Kadınlardan hem kendileri hem de çocukları için sağlıklı beslenmeyi alışkanlık haline getirmelerini isteyen Ertüngealp, çocukluk çağında kemik oluşumunun doruk noktasına çıkarılması gerektiğini söylüyor. Her gün düzenli olarak tükettiğiniz besinler arasında; süt, yoğurt, taze sebze ve meyve önemli bir yer tutuyorsa ve un, tuz, şeker üçlüsünden kaçıyorsanız endişelenmenize gerek yok. Ülkemizin doğal kaynaklar açısından çok zengin olduğunu; ancak bizim çok fazla yararlanamadığımızı söyleyen Prof. Dr. Ertüngealp, yazın haftada 3 gün, yirmişer dakika ön kolların ve diz altının güneşlendirilmesini tavsiye ediyor. Sigara içen kadın sayısının erkek sayısından daha fazla olduğunu söyleyen Ertüngealp, kadınların ‘Nasıl olsa ev işi yapıyorum, akşama kadar hareket ediyorum.’ diyerek egzersiz ve yürüyüşten kaçmasını da çok yanlış buluyor.
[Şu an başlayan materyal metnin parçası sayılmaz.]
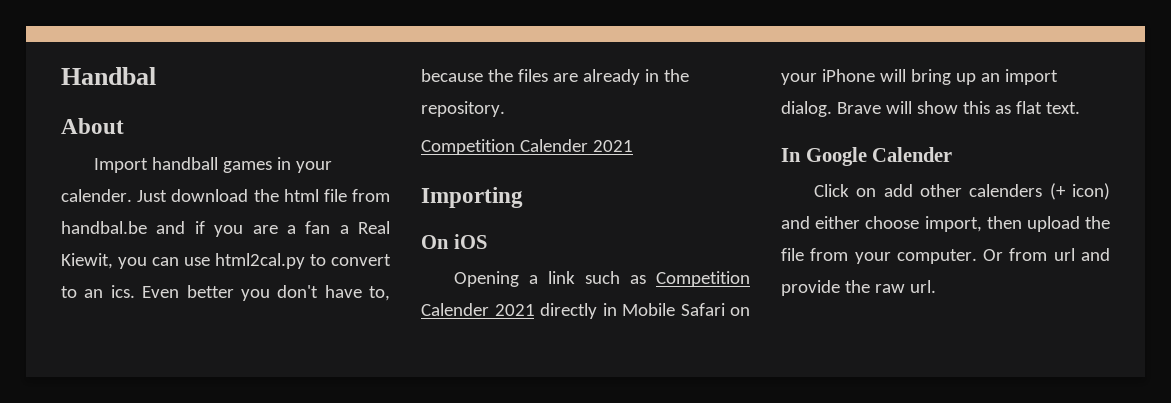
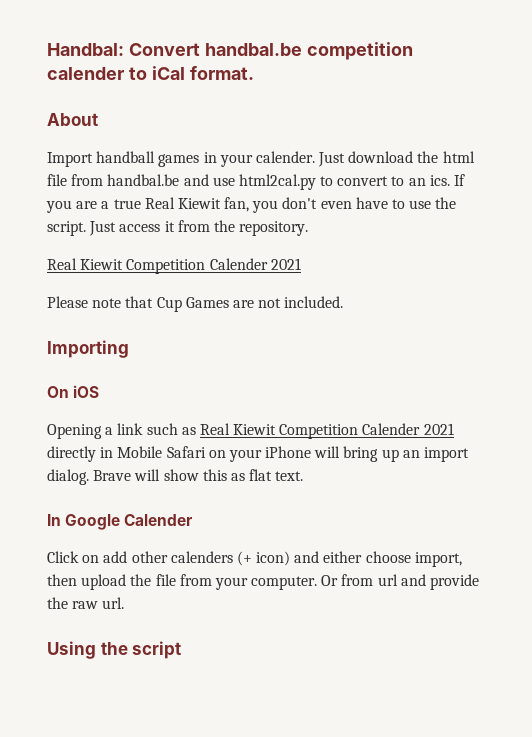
[61,67,156,85] Handbal -> [47,42,413,60] [47,66,254,80] Handbal: Convert handbal.be competition calender to iCal format.
[194,221,390,237] [61,253,179,269] if you are a fan a Real Kiewit, you can -> (209, 180) none
[142,285,390,301] [421,69,659,85] Even better you don't have to, because the files are already in -> [454,174,466,186] [46,197,457,213] [47,220,210,236] If you are a true Real Kiewit fan, you don't even have to use the script. Just access it from
[421,139,633,155] Competition Calender 2021 -> [47,258,301,274] [47,296,344,312] Real Kiewit Competition Calender 2021 // Please note that Cup Games are not included.
(646, 279) none -> [199,423,277,435] Real Kiewit
(936, 286) none -> [47,641,182,659] // Using the script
40 yaşın üstündeki her kadının kalsiyum desteği alması ve her sene mamografi çektirmesi gerektiğini söyleyen Prof. Dr. Ertüngealp, menopoz tedavisine ise ortalama 47 yaşında başlanabileceğini ifade ediyor. Menopoz gören kadınların yüzde 10’unda ağır depresyona rastlandığını belirten Prof. Dr. Ertüngealp şöyle diyor:
“Menopoza bir aile hastalığı olarak yaklaşılması gerekiyor. Kadın hem eşinden hem de çocuklarından diğer zamanlara göre daha fazla yardım, ilgi ve şefkat görmek ister. Eşi hamileyken onu el üstünde tutan erkek, menopoza giren kadının, bir zamanlar kendisine çocuk doğuran kadın olduğunu unutmamalı.”